Top of Information given
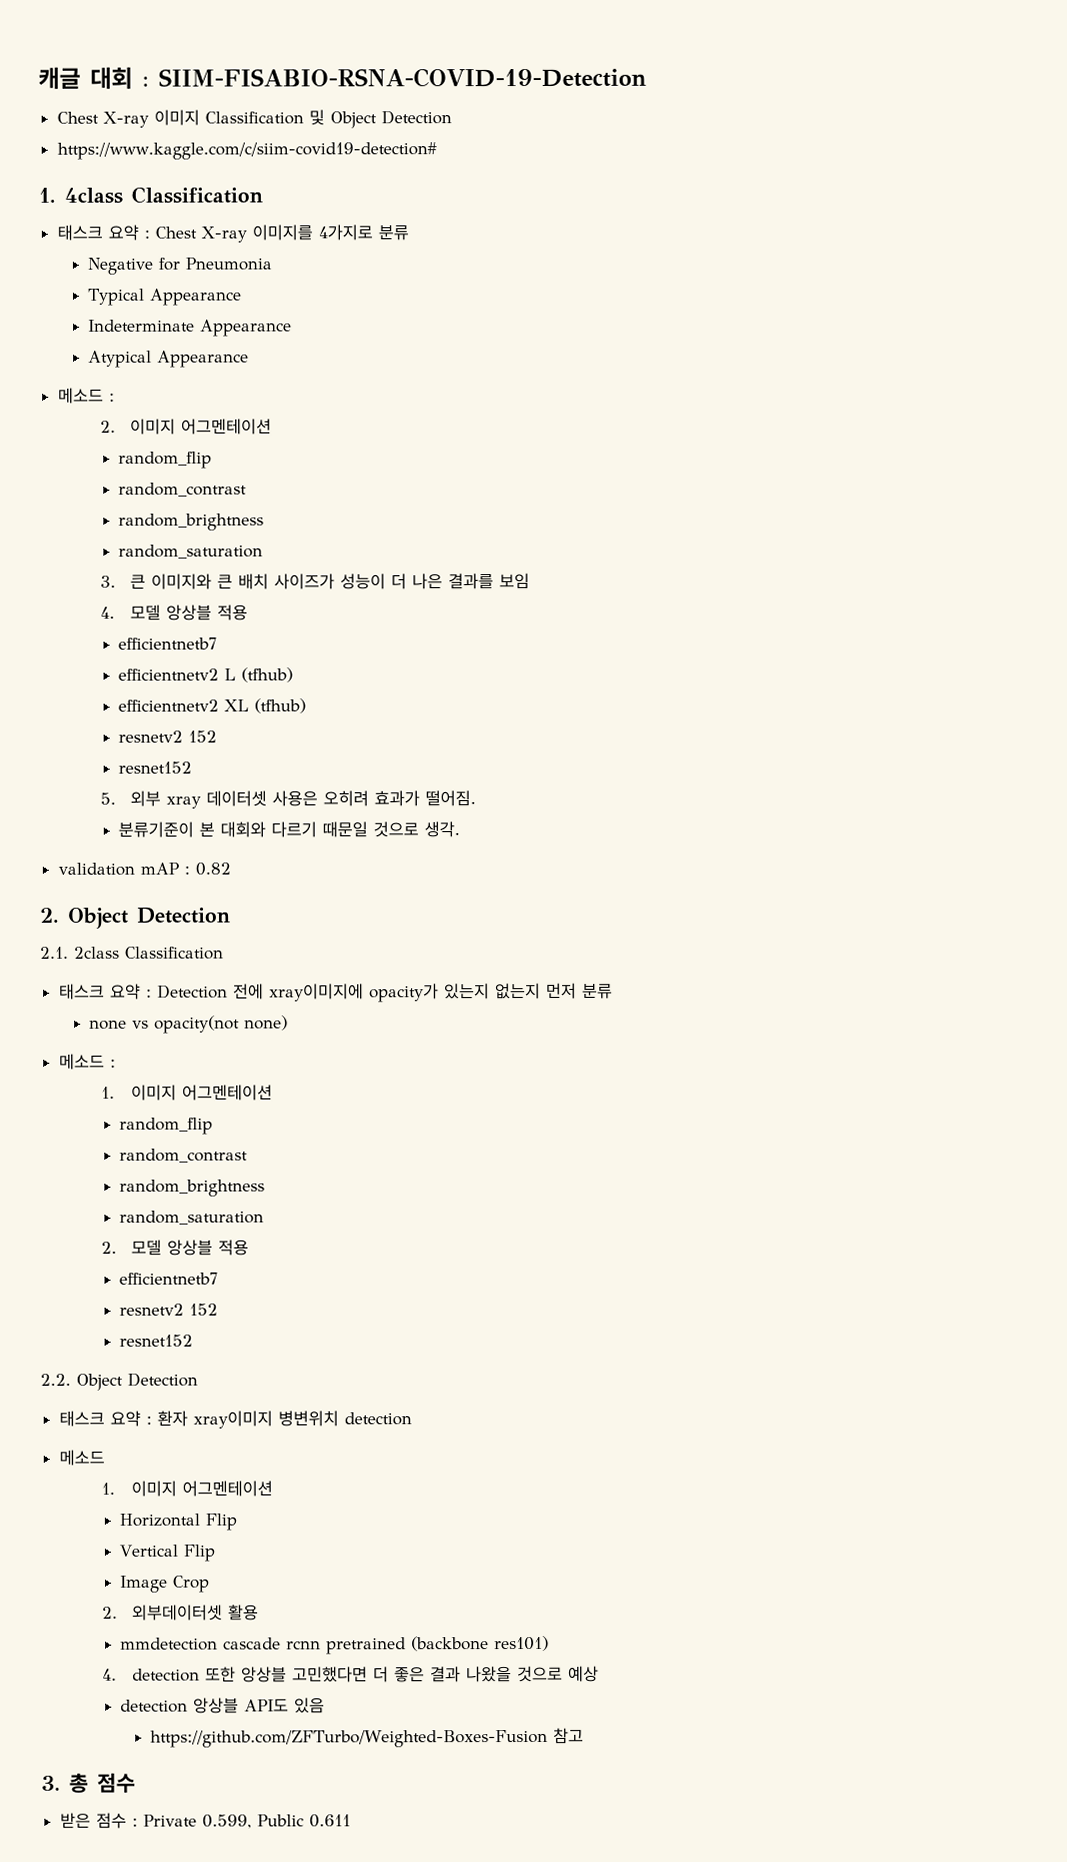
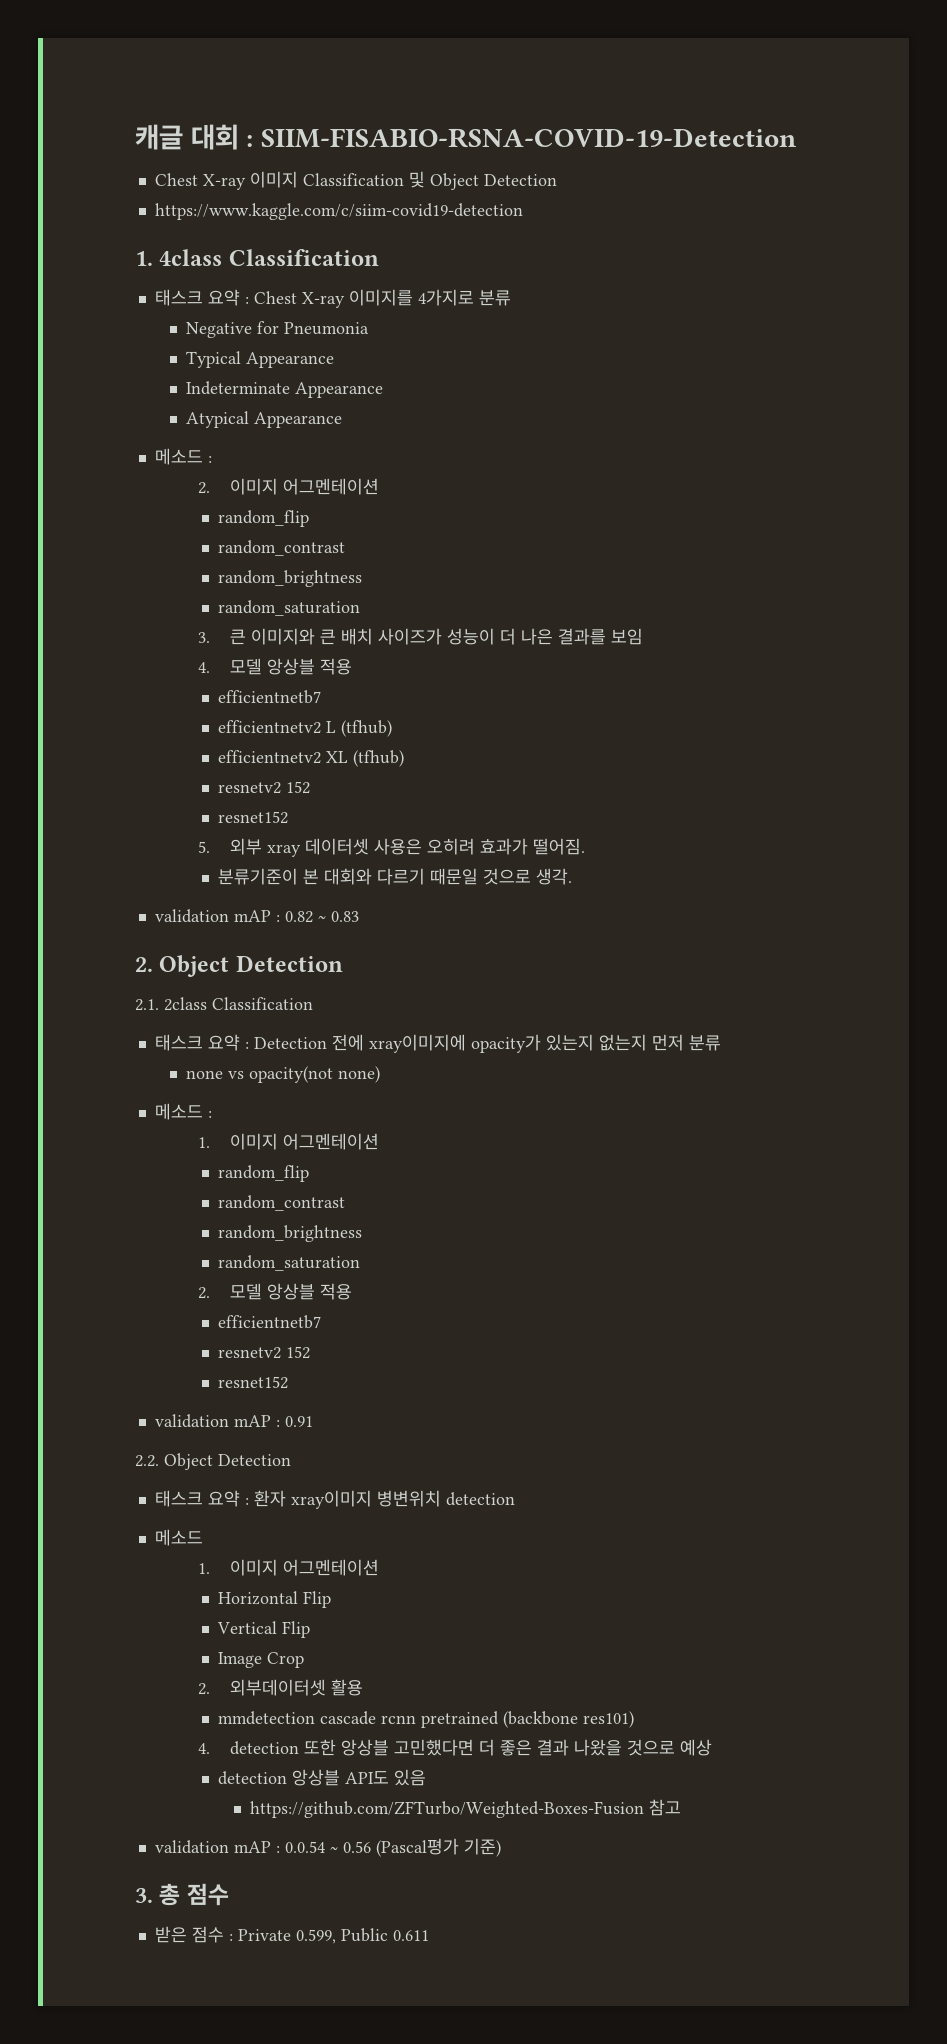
- https://www.kaggle.com/c/siim-covid19-detection#
+ https://www.kaggle.com/c/siim-covid19-detection
- validation mAP : 0.82
+ validation mAP : 0.82 ~ 0.83
+ validation mAP : 0.91
+ validation mAP : 0.0.54 ~ 0.56 (Pascal평가 기준)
Bottom of Information given
# Task goal
A word-for-word copy of every entry, with the pictures left out, is the required answer.

# Exercise result
- https://www.kaggle.com/c/siim-covid19-detection#
+ https://www.kaggle.com/c/siim-covid19-detection
- validation mAP : 0.82
+ validation mAP : 0.82 ~ 0.83
+ validation mAP : 0.91
+ validation mAP : 0.0.54 ~ 0.56 (Pascal평가 기준)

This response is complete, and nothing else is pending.